Clare Burke still doesn’t know what made mysterious tracks in her garden last summer, but it left an impression.
The Fairmont retiree called the newspaper found in the snow near Curtis, 185 miles to the west.
“Whatever it was tried to eat some pumpkins and cucumbers but didn’t seem to care for them,” she said. “I was kind of scared to take the dog out at night because we have a little poodle.”
Burke wasn’t the only Nebraskan to step forward with a tale about mysterious tracks. From Filley, 61-year-old Ron DeLong sent a footprint photo he snapped while scouting deer near Crab Orchard in 2013.
People are also reading…
“I guarantee you, my word as a man, I didn’t put it there,” he said. “All I did was stop and take a picture, and it was lousy one at that.”
First, a refresher on what jogged their memories: In January, Sharon Jorgensen was taking her morning walk with her border collie through the Arrowhead Meadows Golf Course near her home in Curtis.
Snow had stopped her from walking the entire course for weeks. But the weather had broken, so they made their way to the third hole. The 63-year-old froze when she found footprints emerging from the trees, skirting the rough and disappearing back into the woods.
They were big, dwarfing the glove she dropped to give scale to her photo, with an estimated 6-foot stride through the virgin snow.
And they’re still unexplained: A deputy, a biologist and a Game and Parks staffer couldn’t offer any answers, although a Journal Star reader sent a link to children’s bigfoot-printmaking snowshoes available on Amazon (without explaining the distance between steps).
Clare Burke read Jorgensen’s story and remembered the morning last fall in Fairmont.
It must have been September, maybe October, because her cucumbers were still coming in and the pumpkins were still growing.
Clare is from Maryland and her husband, Robert, is from Beatrice. They retired to Nebraska four years ago. They didn’t want to live too close or too far from Lincoln, so they bought a house on the southeast corner of Fairmont, farm fields in two directions.
“We get little critters,” she said, “but never anything that big.”
They first found the roundish prints -- 6 to 8 inches across -- in their garden, and tooth marks digging into a pumpkin and cucumber. Two weeks later, Robert found more tracks in their tree line.
“Whatever it was, it was very, very big,” Clare said. “It’s crazy. I’ve never seen anything like it.”
The tracks have disappeared, but Clare and Bob clearly remember toe prints -- ruling out hoofed animals, like horses or cows.
She sent a picture to a relative who hunts, and he suggested they’d been visited by a bear. She went online to look at bear tracks and wasn’t convinced.
Her husband called the town marshal, Steve McLeish, who came out to take a look. He was puzzled, too.

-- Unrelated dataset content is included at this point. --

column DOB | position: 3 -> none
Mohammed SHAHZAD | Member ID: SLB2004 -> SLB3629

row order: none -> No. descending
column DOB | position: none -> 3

“I’ve been riding horses since I was 8,” he said, “and this was not a horse track.”
Months later, he doesn’t remember seeing toe marks. More like a cloven hoof, he said. McLeish has owned cattle, and there’s a feedlot nearby, but any cow making these tracks would have to be huge. The tracks were big, sunk deep in the dirt.
He thought at the time: moose?
He waited for more reports.
“I have no clue what it was," McLeish said. "I was thinking something else would come in, and nothing else came in.”

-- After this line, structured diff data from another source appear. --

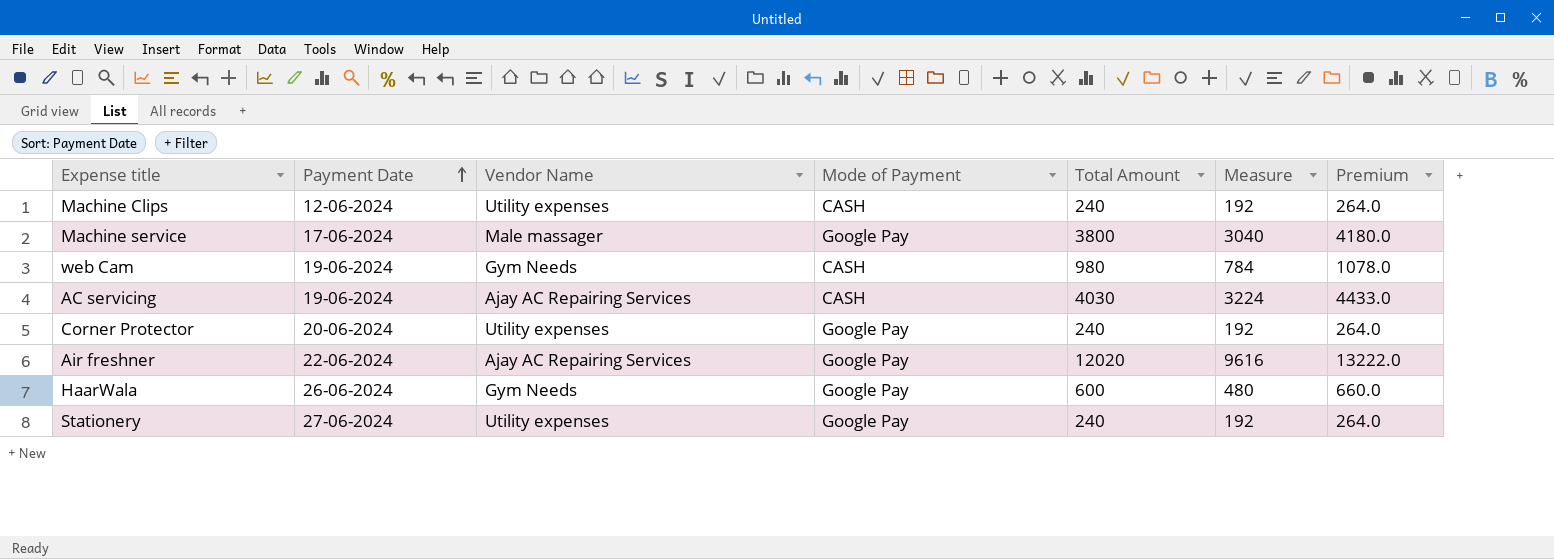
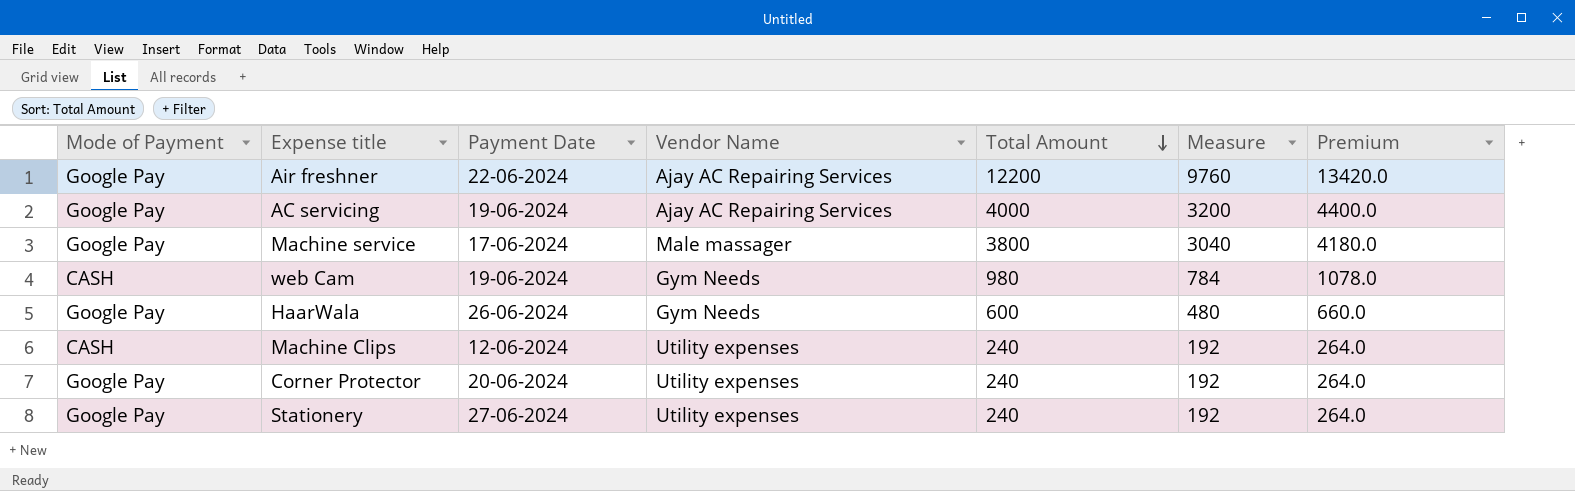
row order: Payment Date ascending -> Total Amount descending
column Mode of Payment | position: 4 -> 1
Air freshner | Total Amount: 12020 -> 12200
Air freshner | Measure: 9616 -> 9760
Air freshner | Premium: 13222.0 -> 13420.0
AC servicing | Mode of Payment: CASH -> Google Pay
AC servicing | Total Amount: 4030 -> 4000
AC servicing | Measure: 3224 -> 3200
AC servicing | Premium: 4433.0 -> 4400.0

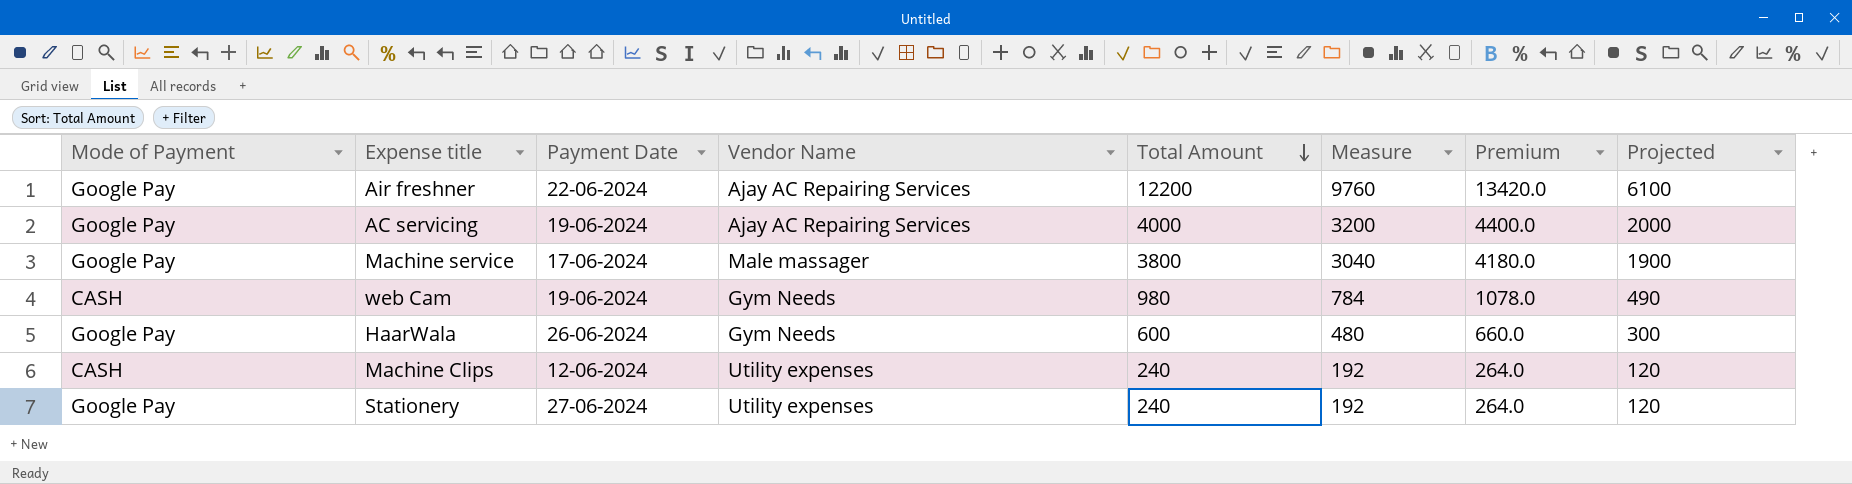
column Projected | formula: none -> [Total Amount] * 0.5
row Corner Protector: Google Pay | 20-06-2024 | Utility expenses | 240 | 192 | 264.0 -> none

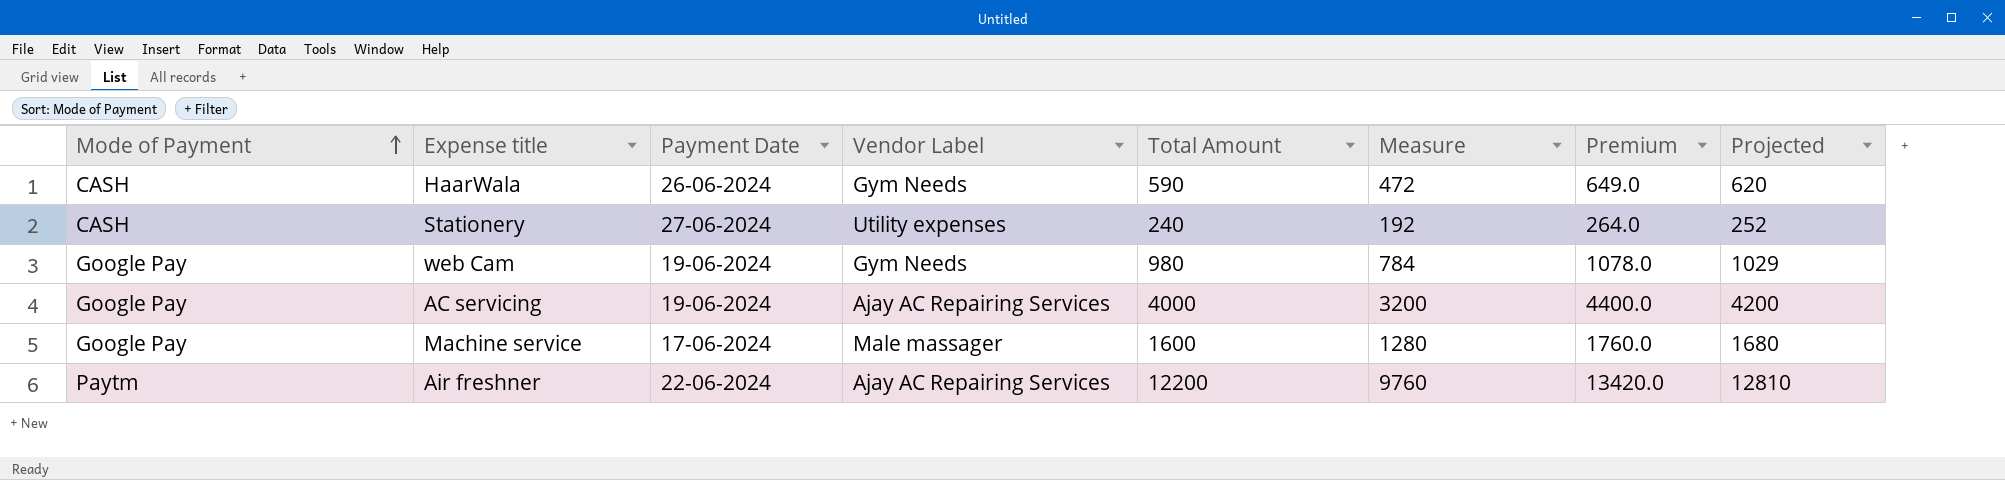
row order: Total Amount descending -> Mode of Payment ascending
column name: Vendor Name -> Vendor Label
column Projected | formula: [Total Amount] * 0.5 -> [Total Amount] * 1.05
row Machine Clips: CASH | 12-06-2024 | Utility expenses | 240 | 192 | 264.0 | 120 -> none
HaarWala | Mode of Payment: Google Pay -> CASH
HaarWala | Total Amount: 600 -> 590
HaarWala | Measure: 480 -> 472
HaarWala | Premium: 660.0 -> 649.0
Stationery | Mode of Payment: Google Pay -> CASH
web Cam | Mode of Payment: CASH -> Google Pay
Machine service | Total Amount: 3800 -> 1600
Machine service | Measure: 3040 -> 1280
Machine service | Premium: 4180.0 -> 1760.0
Air freshner | Mode of Payment: Google Pay -> Paytm

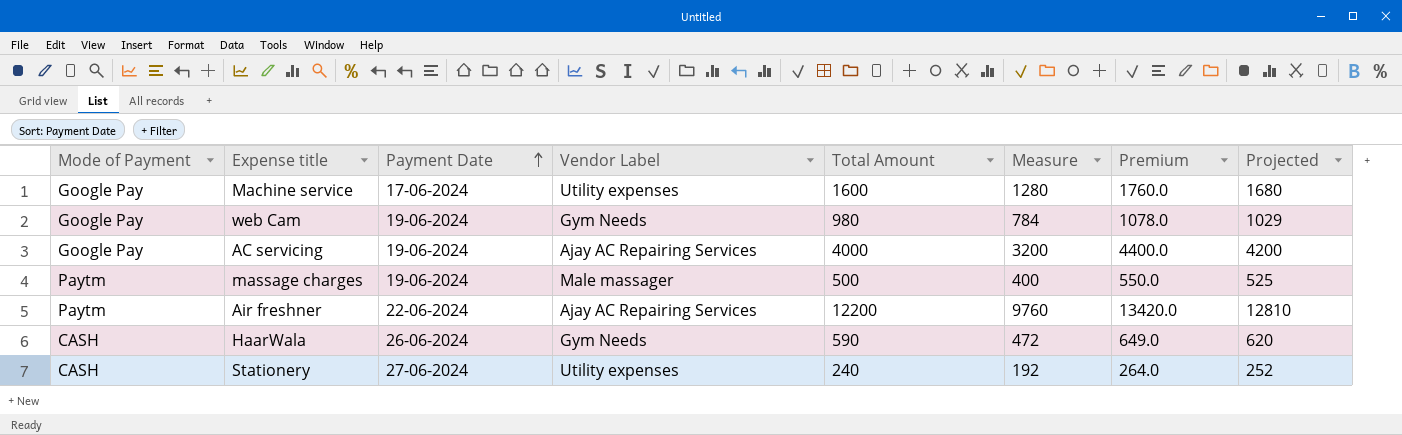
row order: Mode of Payment ascending -> Payment Date ascending
Machine service | Vendor Label: Male massager -> Utility expenses
row massage charges: none -> Paytm | 19-06-2024 | Male massager | 500 | 400 | 550.0 | 525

He told Robert and Clare to send pictures to a state conservation officer, but he couldn’t identify them, either.
“The official word from Game and Parks is unknown,” McLeish said.

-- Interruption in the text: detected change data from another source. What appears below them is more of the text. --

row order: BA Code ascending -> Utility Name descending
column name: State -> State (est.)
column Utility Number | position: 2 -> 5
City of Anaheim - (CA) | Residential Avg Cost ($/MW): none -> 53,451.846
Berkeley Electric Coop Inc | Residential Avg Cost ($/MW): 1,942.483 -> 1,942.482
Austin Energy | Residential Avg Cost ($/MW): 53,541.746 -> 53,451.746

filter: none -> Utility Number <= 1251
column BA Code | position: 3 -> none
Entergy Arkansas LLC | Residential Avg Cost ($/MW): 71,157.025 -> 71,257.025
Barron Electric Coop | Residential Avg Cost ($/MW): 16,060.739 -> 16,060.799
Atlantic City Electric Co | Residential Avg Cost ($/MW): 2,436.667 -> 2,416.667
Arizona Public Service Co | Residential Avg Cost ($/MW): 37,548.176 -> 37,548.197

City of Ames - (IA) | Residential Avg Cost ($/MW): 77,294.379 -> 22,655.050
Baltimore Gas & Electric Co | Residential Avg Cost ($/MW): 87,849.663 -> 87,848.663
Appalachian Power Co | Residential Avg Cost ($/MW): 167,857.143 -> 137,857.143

The Burkes didn’t find more tracks, but one night around the same time, they heard a strange crying noise coming from a neighbor’s tree.
Robert climbed out of bed and looked out the window. Nothing. He got his spotlight and shined the tree. The sound stopped. He turned off the light. It started again.
“He got up and locked all the windows,” Clare said.
In Johnson County, Ron DeLong was headed home from a weekend in Nebraska City in July 2013 when he decided to take a look at the area where he hunts deer near Crab Orchard.
“I was driving real slow, looking at the soft dirt on the side of the road, and I see this track,” he said. “First I drive by it and then I’m like, wait a minute. What’s that?”
DeLong wears 5X-wide shoes, and this was nearly twice as wide. It was longer, too, and had clearly defined toes, he said.
It looked like whatever made it had crossed the minimum-maintenance road from one wooded area to another.
He took pictures with his phone and showed them around at work. Months later, he read about a reported bigfoot sighting in Butler County and took a harder look at his photo.
That’s when he noticed a similar but smaller print inside the first, as if something smaller had been following close behind.
“Before I saw the little track, I was skeptical,” he said. “That little footprint speaks volumes.”
If it were a fake, a hoaxer wouldn’t think to put a second print inside the first, he said. And they wouldn’t leave a single track so far out in the country.
His photo isn’t entirely clear -- he couldn’t email with his phone so a friend took a picture of his screen. But DeLong, a quality engineer at a Beatrice factory, can see it all. The big print. The little print. His own print alongside both.
“It is what it is,” he said. “I did not see the animal that made it, but I sure wish I would have.”